Brazilian President Jair Bolsonaro has an unusual solution to environmental crises: Eat less, therefore poop less. Poop once every other day, to be exact.
“It’s enough to eat a little less. You talk about environmental pollution. It’s enough to poop every other day. That will be better for the whole world,” Bolsonaro told a journalist on Friday, Agence France-Presse reported.
While it’s unclear how the political leader’s suggestion would affect the environment, if at all, it’s clear the idea failed to take into account the way the human body works. Different people poop at different frequencies and different times of the day, and those variations are influenced by more than how much they eat.
In other words, a one-poop-fits-all solution simply doesn’t exist.
“Some adults may have a bowel movement three times a day, while others may have one just three times a week,” Dr. Jennifer Inra, a gastroenterologist at Brigham and Women’s Hospital in Boston, told Women’s Health. Both can be healthy.

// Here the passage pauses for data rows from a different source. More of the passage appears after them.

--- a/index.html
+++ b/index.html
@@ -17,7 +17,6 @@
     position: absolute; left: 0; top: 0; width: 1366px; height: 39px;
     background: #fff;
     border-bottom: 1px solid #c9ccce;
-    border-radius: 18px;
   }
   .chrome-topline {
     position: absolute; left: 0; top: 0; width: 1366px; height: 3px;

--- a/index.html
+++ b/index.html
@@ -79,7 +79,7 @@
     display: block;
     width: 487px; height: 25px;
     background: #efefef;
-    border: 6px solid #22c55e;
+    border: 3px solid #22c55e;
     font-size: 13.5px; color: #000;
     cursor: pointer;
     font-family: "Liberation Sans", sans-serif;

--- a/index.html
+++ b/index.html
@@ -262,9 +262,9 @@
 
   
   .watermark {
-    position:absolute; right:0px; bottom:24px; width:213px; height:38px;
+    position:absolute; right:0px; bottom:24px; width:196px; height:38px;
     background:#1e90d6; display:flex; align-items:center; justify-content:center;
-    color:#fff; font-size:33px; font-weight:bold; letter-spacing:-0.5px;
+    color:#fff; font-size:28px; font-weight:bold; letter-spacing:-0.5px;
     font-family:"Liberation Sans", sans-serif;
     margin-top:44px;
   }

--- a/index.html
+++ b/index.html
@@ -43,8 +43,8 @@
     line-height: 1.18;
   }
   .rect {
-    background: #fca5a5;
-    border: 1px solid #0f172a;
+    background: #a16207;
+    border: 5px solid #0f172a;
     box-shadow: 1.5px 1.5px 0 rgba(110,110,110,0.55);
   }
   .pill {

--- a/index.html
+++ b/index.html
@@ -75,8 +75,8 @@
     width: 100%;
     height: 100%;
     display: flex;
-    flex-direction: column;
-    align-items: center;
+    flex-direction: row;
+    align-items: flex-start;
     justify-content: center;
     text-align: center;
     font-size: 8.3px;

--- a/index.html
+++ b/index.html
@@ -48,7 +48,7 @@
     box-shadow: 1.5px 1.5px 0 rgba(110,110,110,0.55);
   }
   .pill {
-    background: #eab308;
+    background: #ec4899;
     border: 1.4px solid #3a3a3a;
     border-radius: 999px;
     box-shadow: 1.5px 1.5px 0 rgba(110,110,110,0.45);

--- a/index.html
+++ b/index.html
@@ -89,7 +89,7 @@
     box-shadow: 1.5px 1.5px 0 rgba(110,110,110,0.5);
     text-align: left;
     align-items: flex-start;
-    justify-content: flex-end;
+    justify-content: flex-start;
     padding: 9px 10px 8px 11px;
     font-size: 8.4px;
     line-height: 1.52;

How often you poop isn’t simply a reflection of how much you eat
The frequency and times of day at which you poop rely on a variety of factors, including genetics, diet, and exercise.
A high-fiber diet, for example, will likely make a person poop more often because the nutrient causes more water to build up in their stool, making it easier for that stool to pass through the body.
For the same reason, eating too little fiber can result in constipation. A lack of fiber is why people on high-protein diets may struggle with constipation or diarrhea, INSIDER previously reported.
Drinks like coffee can also cause you to poop more since the beverage contains caffeine, an ingredient that has been found to stimulate the colon, according to the National Institutes of Health.
And the more a person exercises, the more they might poop.
“Movement will affect digestion because it will help move food contents, gas, and stool along the digestive tract,” Dr. Sophie Balzora, a gastroenterologist, told Health.com, adding that it’s common for doctors to suggest exercise as a treatment for people with chronic constipation.
What’s more, genetics and hormones can affect how often you go number two. When a person is menstruating, their hormone fluctuations can cause their bowel movements to vary in frequency and consistency. The hormone progesterone, which can make food move more slowly through the body, often increases in the period between ovulation and menstruation and may lead to constipation, according to the Mayo Clinic.
Focus on your diet if you want to have healthy bowel movements
To keep yourself on track, make sure your diet has about 25 grams of daily fiber, according to the US Food and Drug Administration. Good sources of fiber include barley, brown rice, buckwheat, bulgur, millet, oatmeal, quinoa, rolled oats, whole-grain corn, and whole oats.
Staying hydrated with plenty of water and limiting your sugar intakecan also help keep your trips to the bathroom regular and healthy, according to Health.com.
You should worry about your health only if your bathroom schedule isn’t normal for you — if, for example, you used to go twice a day but now you go every other day, it could mean you need more fiber to prevent constipation.
If you notice a change for an extended period of time, you should see your doctor since it could be a sign you have a medical condition like Crohn’s disease or irritable bowel syndrome. According to the Mayo Clinic, an abnormal schedule plus bloody or black stool, rectal or abdominal pain, chronic dehydration, or a fever are all signs you should see a doctor.